--- What to produce ---
For every entry below, give an exact repeat and leave out the pictures.

Start of Exercise materials

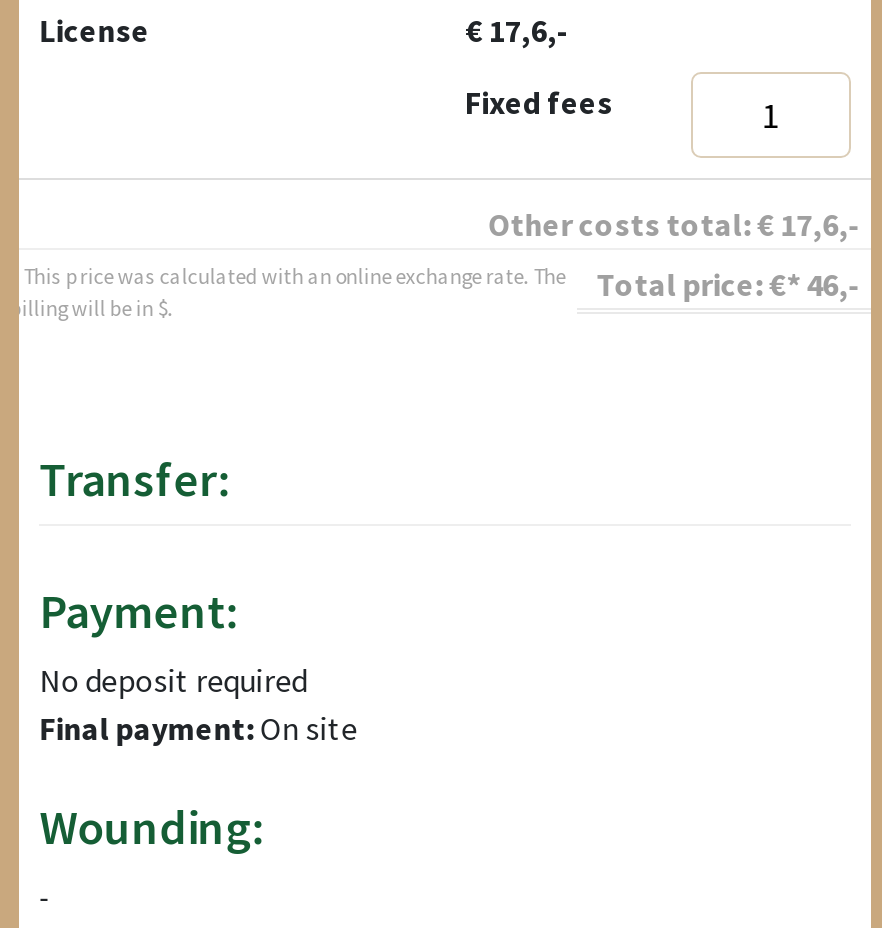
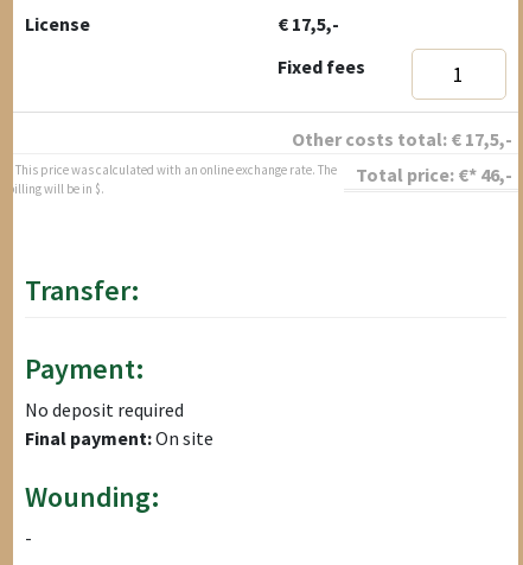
[465,11,569,51] € 17,6,- -> [278,12,339,36] € 17,5,-
[489,204,861,244] Other costs total: € 17,6,- -> [292,127,512,151] Other costs total: € 17,5,-

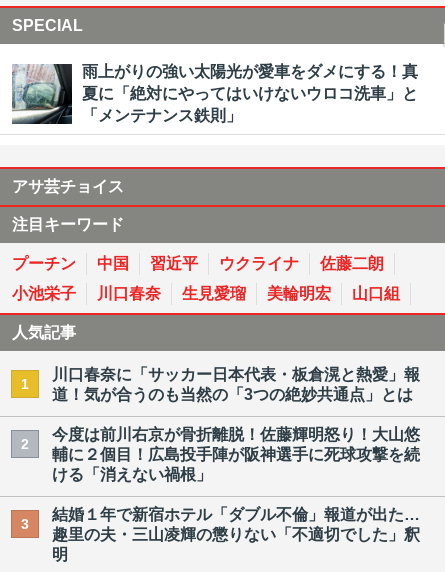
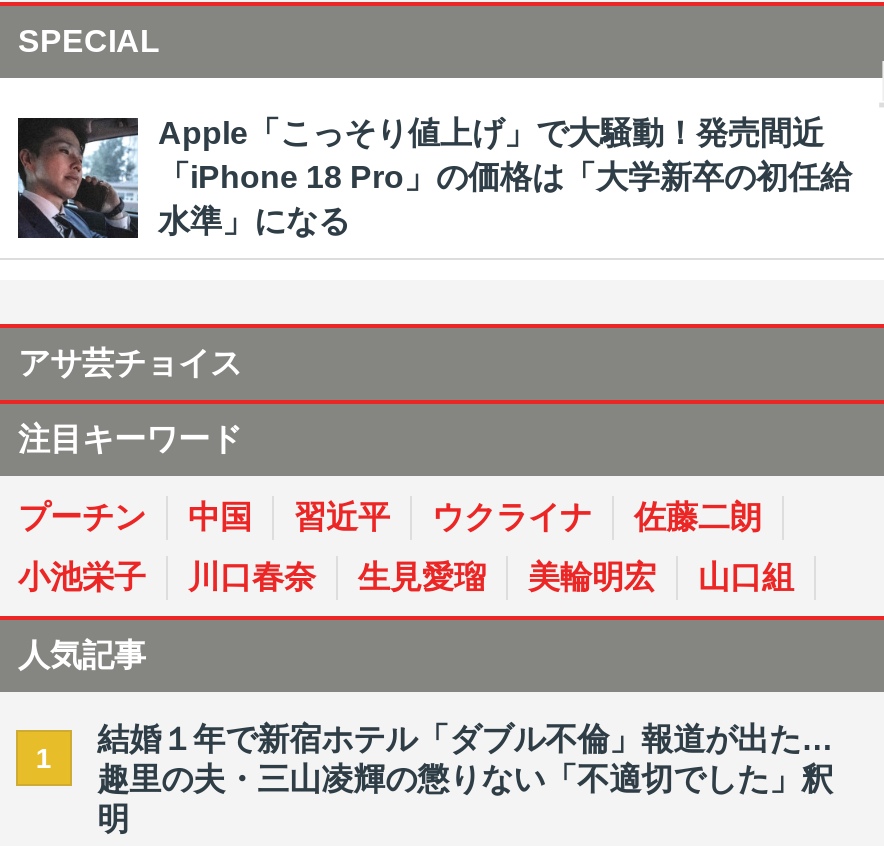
[11,63,418,125] [image] | 雨上がりの強い太陽光が愛車をダメにする！真 | 夏に「絶対にやってはいけないウロコ洗車」と | 「メンテナンス鉄則」 -> [16,116,852,240] [image] | Apple「こっそり値上げ」で大騒動！発売間近 | 「iPhone 18 Pro」の価格は「大学新卒の初任給 | 水準」になる
[21,366,420,452] 川口春奈に「サッカー日本代表・板倉滉と熱愛」報 | 道！気が合うのも当然の「3つの絶妙共通点」とは | 2 -> none
[21,426,420,532] 今度は前川右京が骨折離脱！佐藤輝明怒り！大山悠 | 輔に２個目！広島投手陣が阪神選手に死球攻撃を続 | ける「消えない禍根」 | 3 -> none

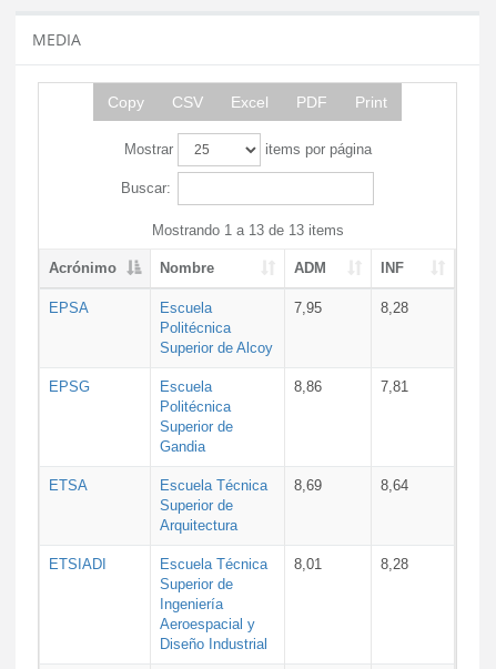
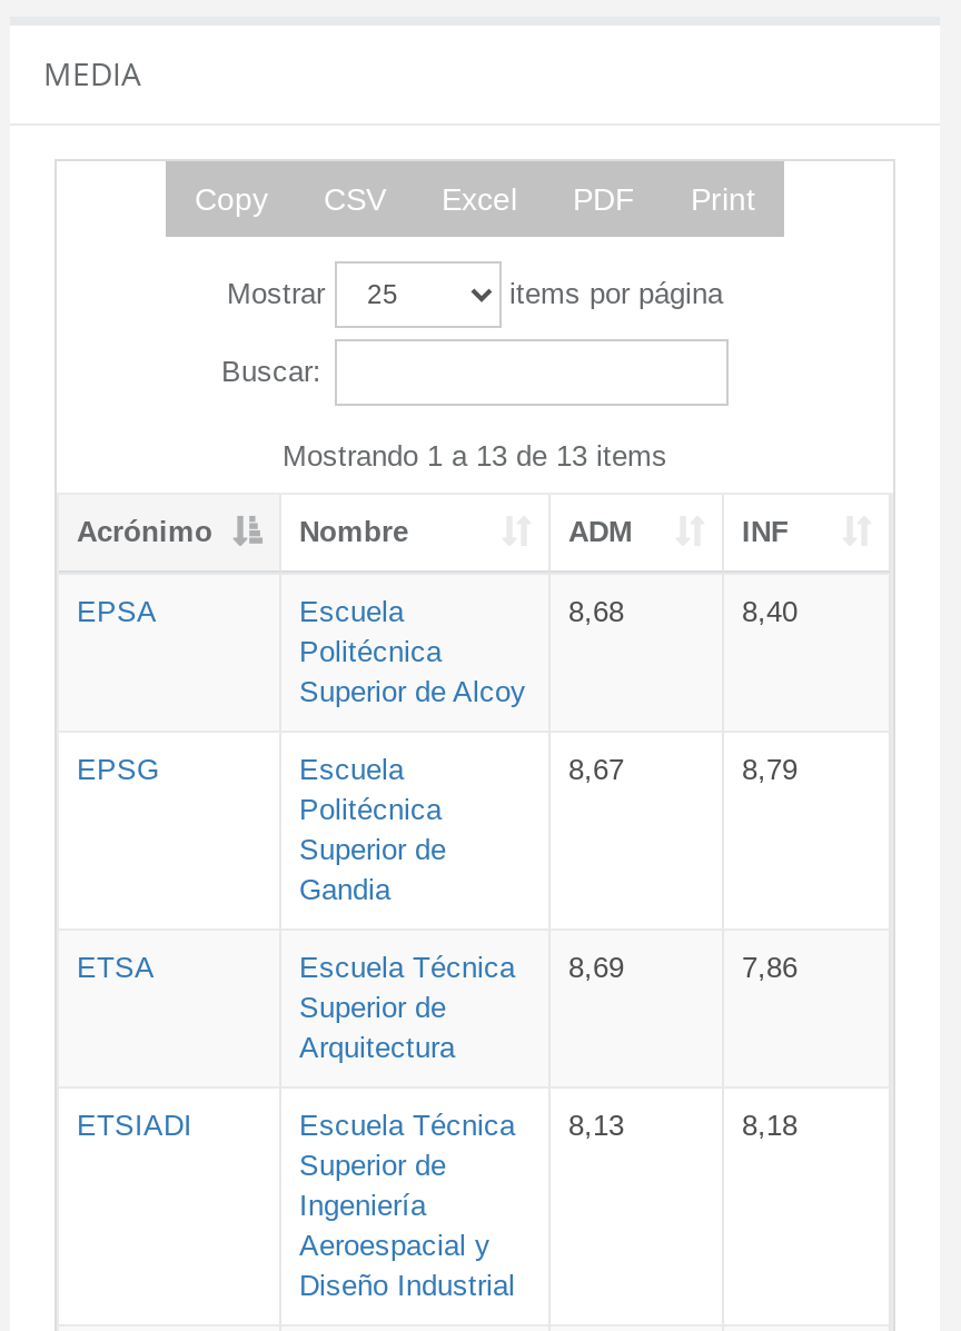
[294,300,322,316] 7,95 -> [568,595,624,628] 8,68
[381,300,408,316] 8,28 -> [742,595,797,628] 8,40
[294,378,322,395] 8,86 -> [568,753,624,786] 8,67
[381,378,408,395] 7,81 -> [742,753,797,786] 8,79
[381,477,408,494] 8,64 -> [742,951,797,984] 7,86
[160,556,322,572] Escuela Técnica 8,01 -> [299,1109,624,1142] Escuela Técnica 8,13
[381,556,408,572] 8,28 -> [742,1109,797,1142] 8,18

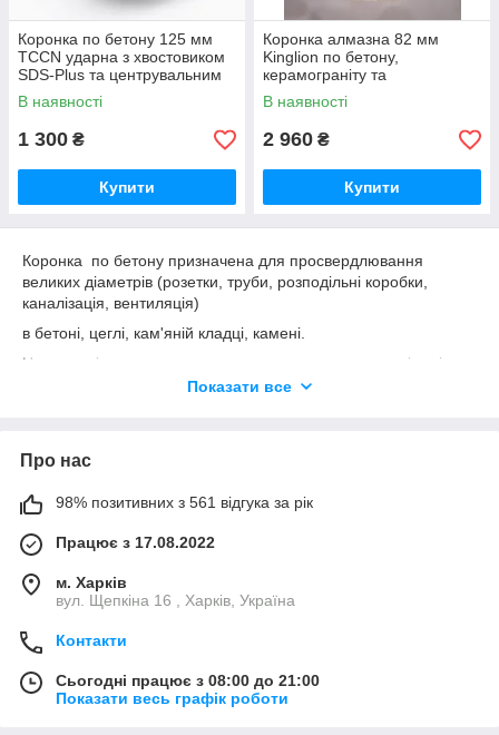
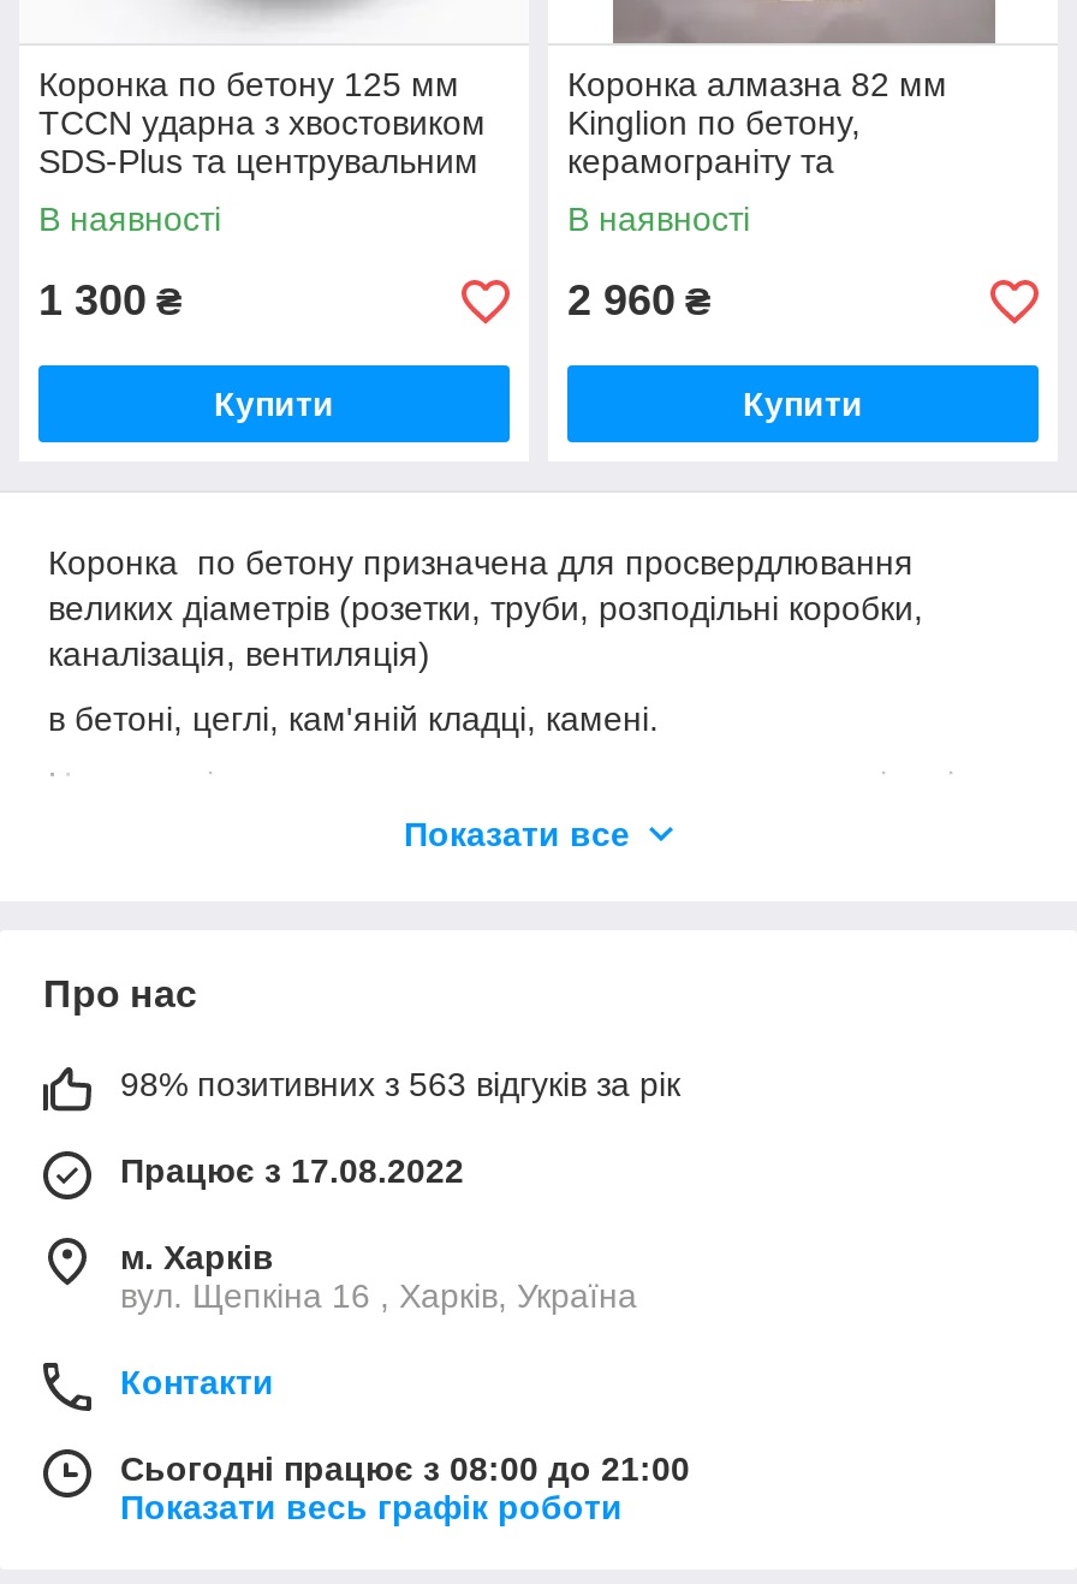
[56,493,313,511] 98% позитивних з 561 відгука за рік -> [120,1065,680,1103] 98% позитивних з 563 відгуків за рік

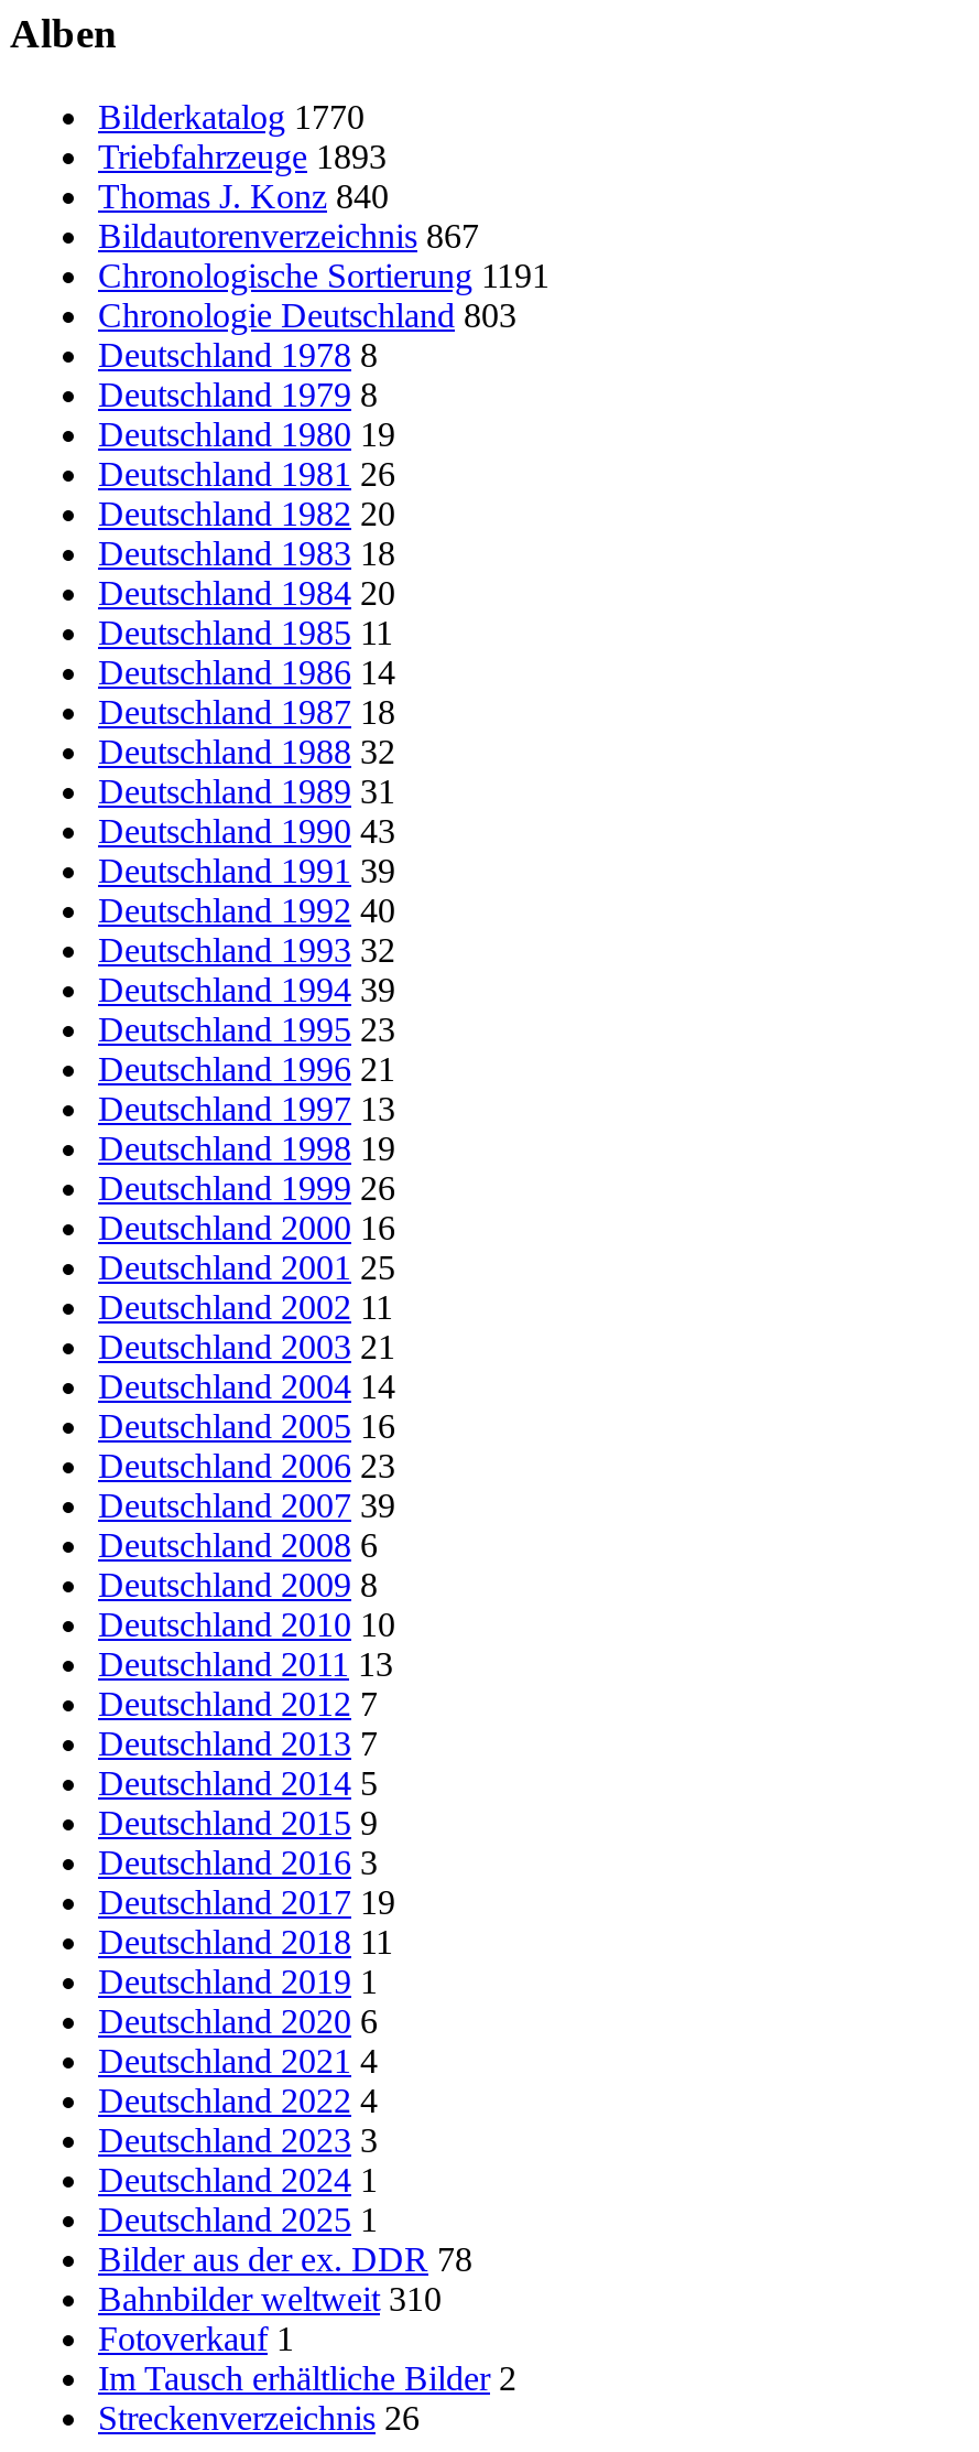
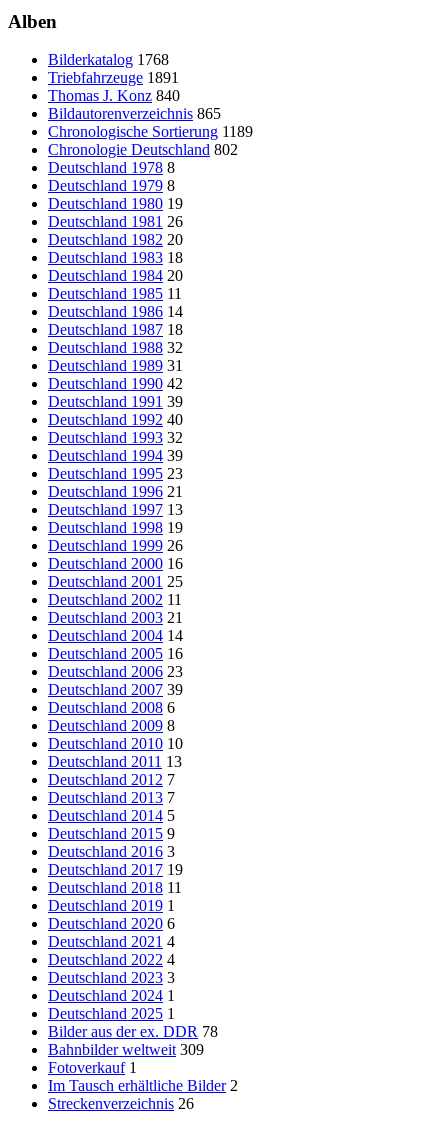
[98,99,365,136] Bilderkatalog 1770 -> [48,51,169,68] Bilderkatalog 1768
[98,139,387,176] Triebfahrzeuge 1893 -> [48,69,179,86] Triebfahrzeuge 1891
[98,218,479,255] Bildautorenverzeichnis 867 -> [48,105,221,122] Bildautorenverzeichnis 865
[98,258,550,295] Chronologische Sortierung 1191 -> [48,123,253,140] Chronologische Sortierung 1189
[98,297,516,335] Chronologie Deutschland 803 -> [48,141,238,158] Chronologie Deutschland 802
[98,813,395,851] Deutschland 1990 43 -> [48,375,183,392] Deutschland 1990 42
[98,2281,442,2318] Bahnbilder weltweit 310 -> [48,1041,204,1058] Bahnbilder weltweit 309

End of Exercise materials

--- Task result ---
[465,11,569,51] € 17,6,- -> [278,12,339,36] € 17,5,-
[489,204,861,244] Other costs total: € 17,6,- -> [292,127,512,151] Other costs total: € 17,5,-

[11,63,418,125] [image] | 雨上がりの強い太陽光が愛車をダメにする！真 | 夏に「絶対にやってはいけないウロコ洗車」と | 「メンテナンス鉄則」 -> [16,116,852,240] [image] | Apple「こっそり値上げ」で大騒動！発売間近 | 「iPhone 18 Pro」の価格は「大学新卒の初任給 | 水準」になる
[21,366,420,452] 川口春奈に「サッカー日本代表・板倉滉と熱愛」報 | 道！気が合うのも当然の「3つの絶妙共通点」とは | 2 -> none
[21,426,420,532] 今度は前川右京が骨折離脱！佐藤輝明怒り！大山悠 | 輔に２個目！広島投手陣が阪神選手に死球攻撃を続 | ける「消えない禍根」 | 3 -> none

[294,300,322,316] 7,95 -> [568,595,624,628] 8,68
[381,300,408,316] 8,28 -> [742,595,797,628] 8,40
[294,378,322,395] 8,86 -> [568,753,624,786] 8,67
[381,378,408,395] 7,81 -> [742,753,797,786] 8,79
[381,477,408,494] 8,64 -> [742,951,797,984] 7,86
[160,556,322,572] Escuela Técnica 8,01 -> [299,1109,624,1142] Escuela Técnica 8,13
[381,556,408,572] 8,28 -> [742,1109,797,1142] 8,18

[56,493,313,511] 98% позитивних з 561 відгука за рік -> [120,1065,680,1103] 98% позитивних з 563 відгуків за рік

[98,99,365,136] Bilderkatalog 1770 -> [48,51,169,68] Bilderkatalog 1768
[98,139,387,176] Triebfahrzeuge 1893 -> [48,69,179,86] Triebfahrzeuge 1891
[98,218,479,255] Bildautorenverzeichnis 867 -> [48,105,221,122] Bildautorenverzeichnis 865
[98,258,550,295] Chronologische Sortierung 1191 -> [48,123,253,140] Chronologische Sortierung 1189
[98,297,516,335] Chronologie Deutschland 803 -> [48,141,238,158] Chronologie Deutschland 802
[98,813,395,851] Deutschland 1990 43 -> [48,375,183,392] Deutschland 1990 42
[98,2281,442,2318] Bahnbilder weltweit 310 -> [48,1041,204,1058] Bahnbilder weltweit 309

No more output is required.